23 Toen zeide Juda: Zij neme het voor zich, opdat wij misschien niet tot verachting worden; zie, ik heb dezen bok gezonden; maar gij hebt haar niet gevonden.
Då sagde Juda: «Lat henne hava det, so me ikkje fær skam av dette! Kidet veit du no eg hev sendt, men du fann henne ikkje.»
24 En het geschiedde omtrent na drie maanden, dat men Juda te kennen gaf, zeggende: Thamar, uw schoondochter, heeft gehoereerd, en ook zie, zij is zwanger van hoererij. Toen zeide Juda: Breng ze hervoor, dat zij verbrand worde!
So var det på lag tri månader etter, då kom dei og sagde med Juda: «Tamar, sonekona di, hev lagt seg burt, so ho jamvel hev vorte med barn.» Då sagde Juda: «Leid henne ut! Ho skal brennast.»
25 Als zij voorgebracht werd, schikte zij tot haar schoonvader, om te zeggen: Bij den man, wiens deze dingen zijn, ben ik zwanger; en zij zeide: Beken toch, wiens deze zegelring, en deze snoeren, en deze staf zijn.

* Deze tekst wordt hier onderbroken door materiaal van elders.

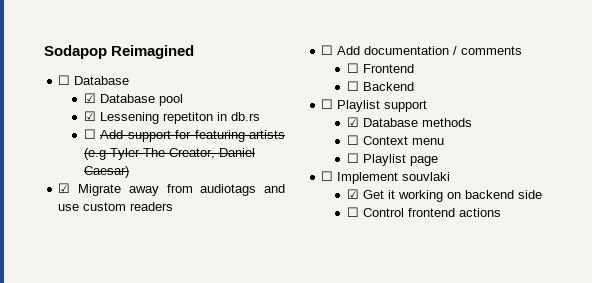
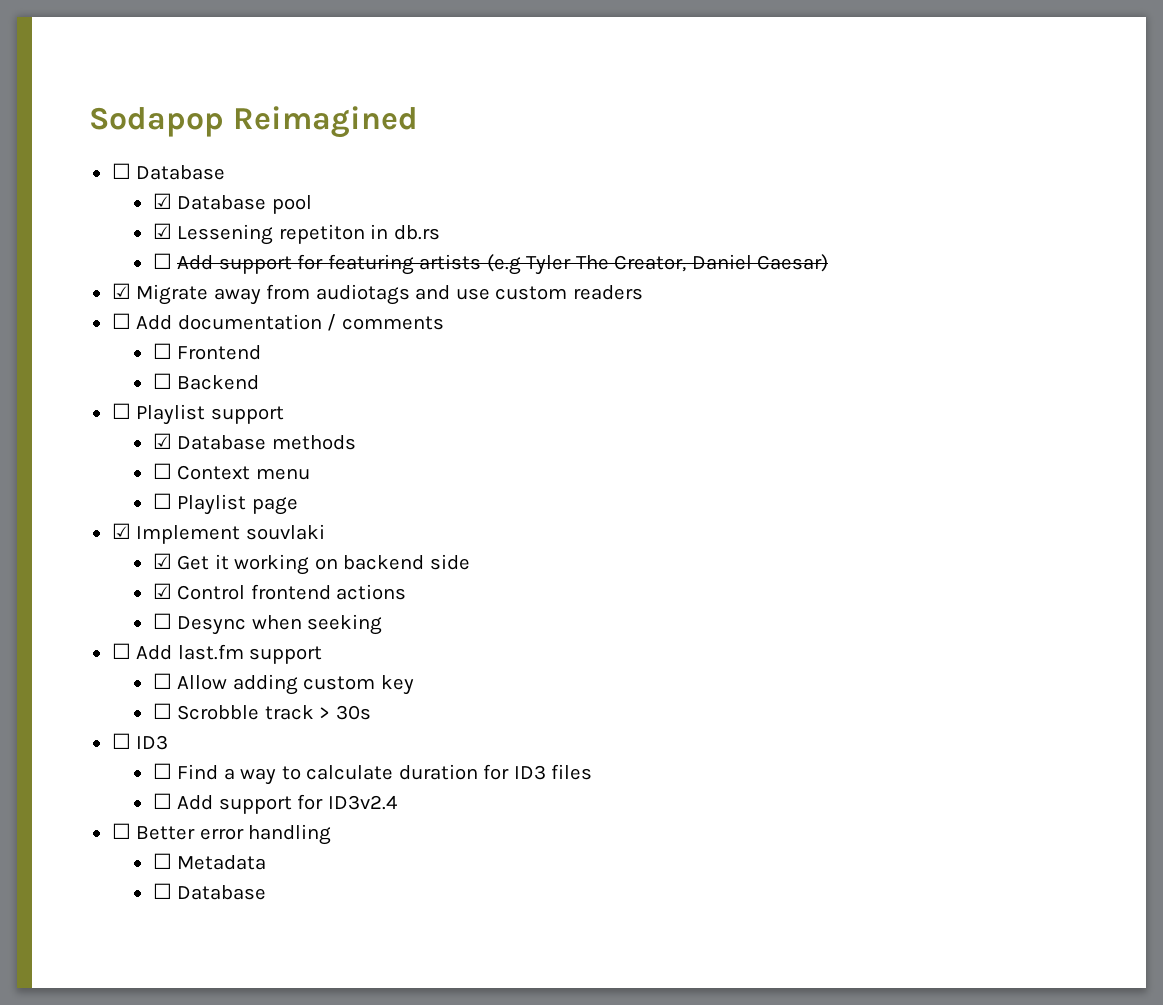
- ☐ Implement souvlaki
+ ☑ Implement souvlaki
- ☐ Control frontend actions
+ ☑ Control frontend actions
+ ☐ Desync when seeking
+ ☐ Add last.fm support
+ ☐ Allow adding custom key
+ ☐ Scrobble track > 30s
+ ☐ ID3
+ ☐ Find a way to calculate duration for ID3 files
+ ☐ Add support for ID3v2.4
+ ☐ Better error handling
+ ☐ Metadata
+ ☐ Database

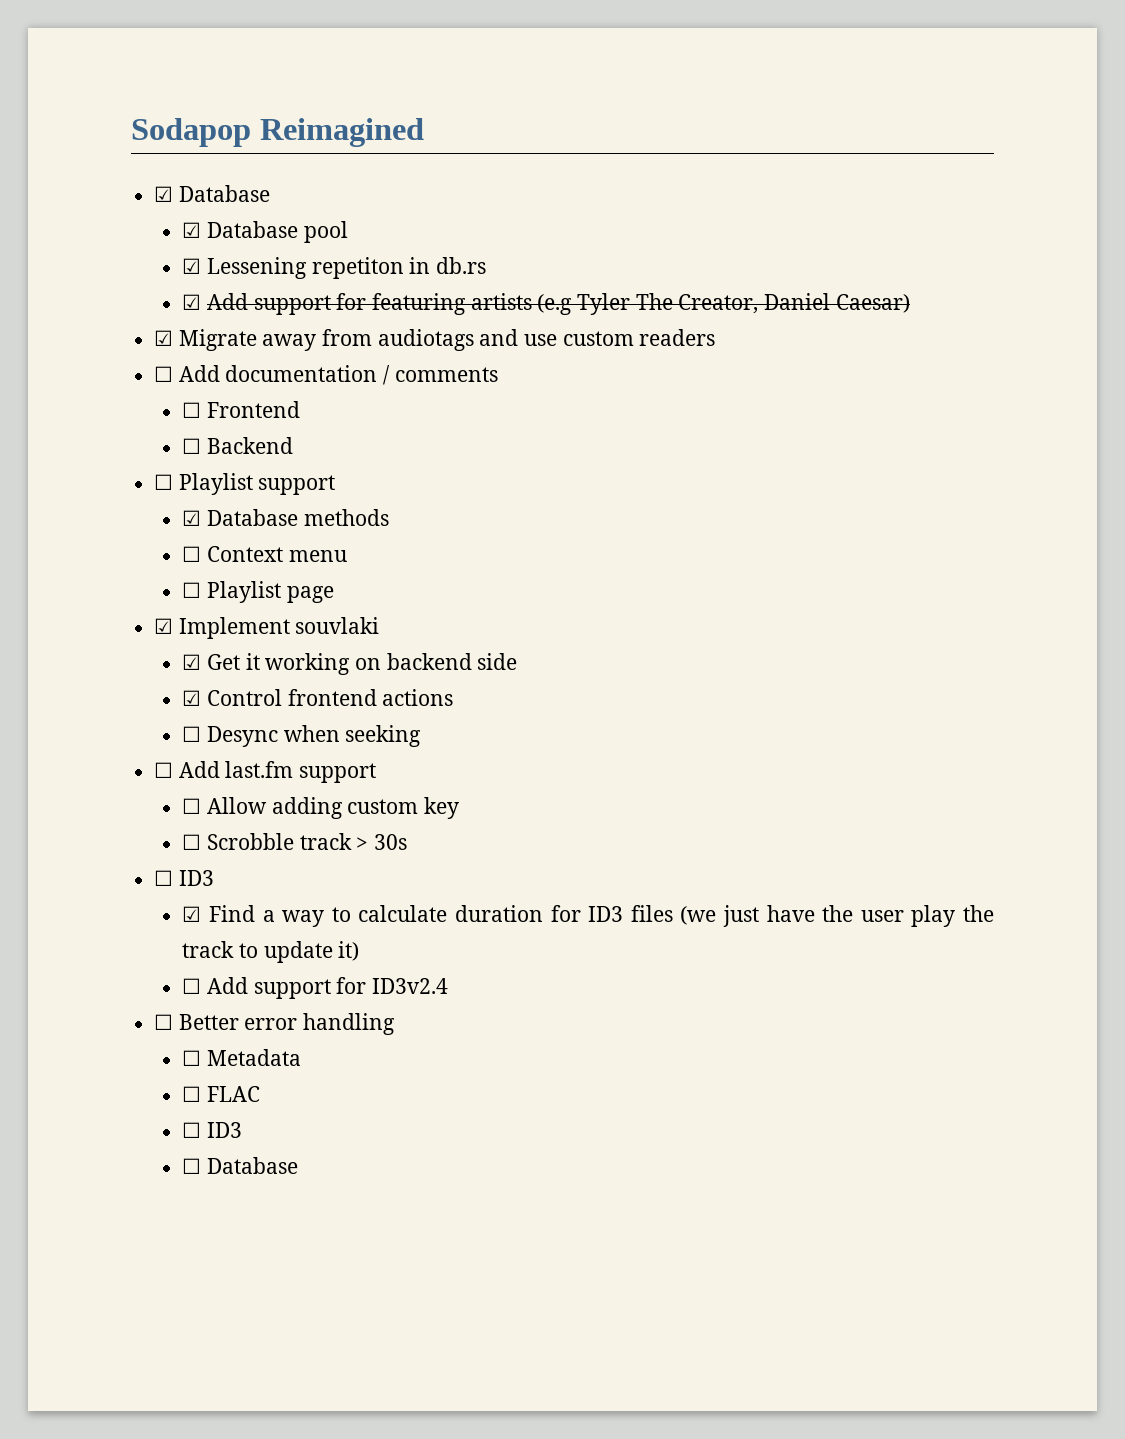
  Sodapop Reimagined
- ☐ Database
+ ☑ Database
- ☐ Add support for featuring artists (e.g Tyler The Creator, Daniel Caesar)
+ ☑ Add support for featuring artists (e.g Tyler The Creator, Daniel Caesar)
- ☐ Find a way to calculate duration for ID3 files
+ ☑ Find a way to calculate duration for ID3 files (we just have the user play the track to update it)
+ ☐ FLAC
+ ☐ ID3

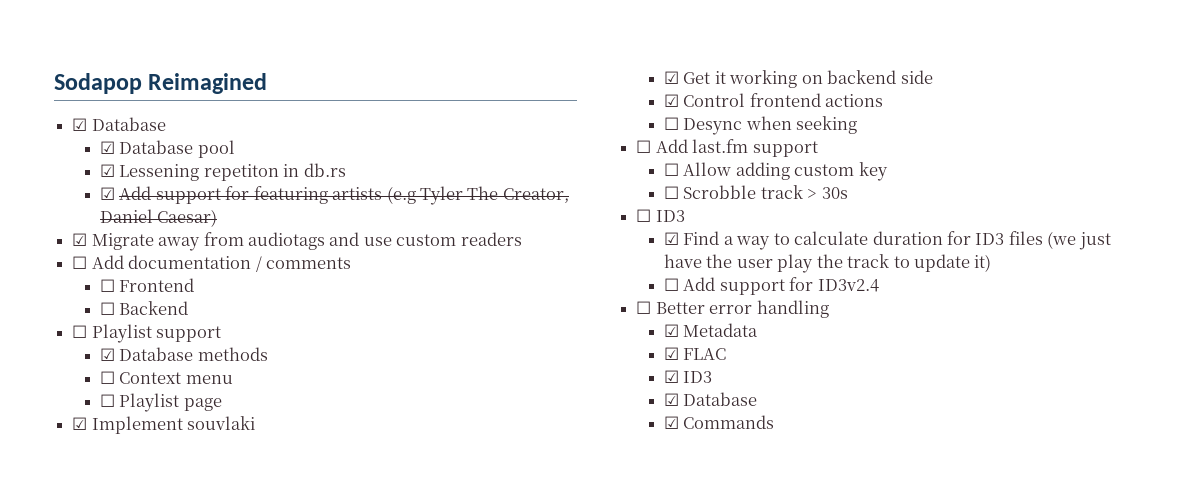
- ☐ Metadata
+ ☑ Metadata
- ☐ FLAC
- ☐ ID3
- ☐ Database
+ ☑ FLAC
+ ☑ ID3
+ ☑ Database
+ ☑ Commands

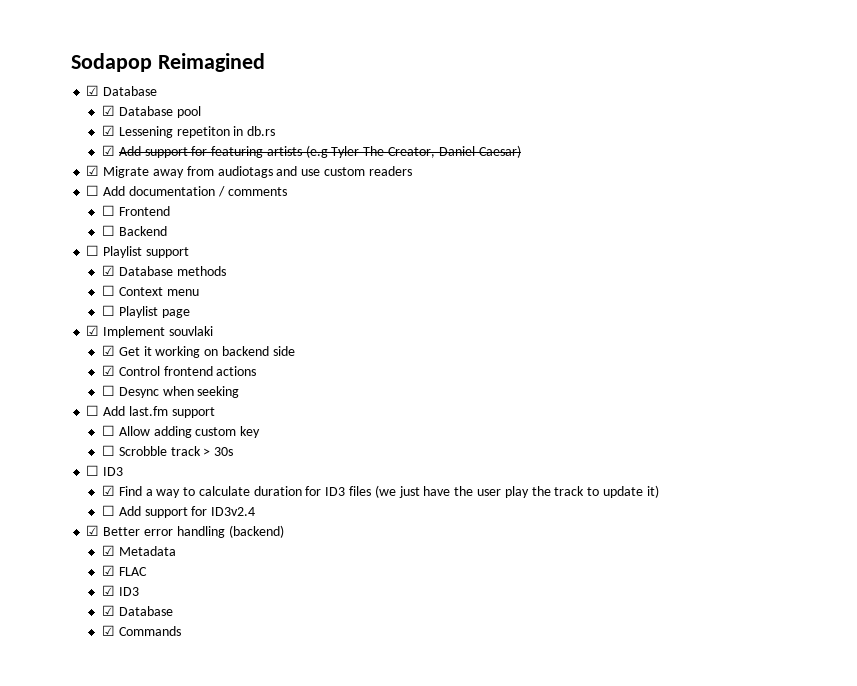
- ☐ Better error handling
+ ☑ Better error handling (backend)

Då dei so leide henne ut, sende ho bod til verfar sin og sagde: «Det er med den mannen som eig dette, at eg hev vorte med barn. Du skulde vel ikkje vita kven som eig denne seglringen og lekki og staven?» sagde ho.
26 En Juda kende ze, en zeide: Zij is rechtvaardiger dan ik, daarom, omdat ik haar aan mijn zoon Sela niet gegeven heb. En hij bekende haar voortaan niet meer.
Og Juda kjendest med det, og sagde: «Ho er i sin gode rett imot meg; for eg let henne ikkje få Sela, son min.» Og han låg ikkje med henne meir.
27 En het geschiedde ten tijde, als zij baren zou, ziet, zo waren tweelingen in haar buik.
Då det so leid til at ho skulde eiga barn, sjå, då var det tvillingar i livet hennar.
28 En het geschiedde, als zij baarde, dat een de hand uitgaf; en de vroedvrouw nam dezelve, en zij bond een scharlaken draad om zijn hand, zeggende: Deze komt het eerst uit.
Og i det same ho fødde, rette den eine handi fram. Då tok ljosmori og batt ein raud tråd kring handi hans, og sagde: «Denne kom fyrst.»
29 Maar het geschiedde, als hij zijn hand weder intoog, ziet, zo kwam zijn broeder uit; en zij zeide: Hoe zijt gij doorgebroken? op u is de breuke! en men noemde zijn naam Perez.
Men so drog han handi attende, og då kom bror hans fram! Då sagde ho: «Korleis er det du bryt deg fram!» Og dei kalla honom Peres.
30 En daarna kwam zijn broeder uit, om wiens hand de scharlaken draad was; en men noemde zijn naam Zera.
So kom bror hans, han som hadde den raude tråden kring handi. Honom kalla dei Zerah.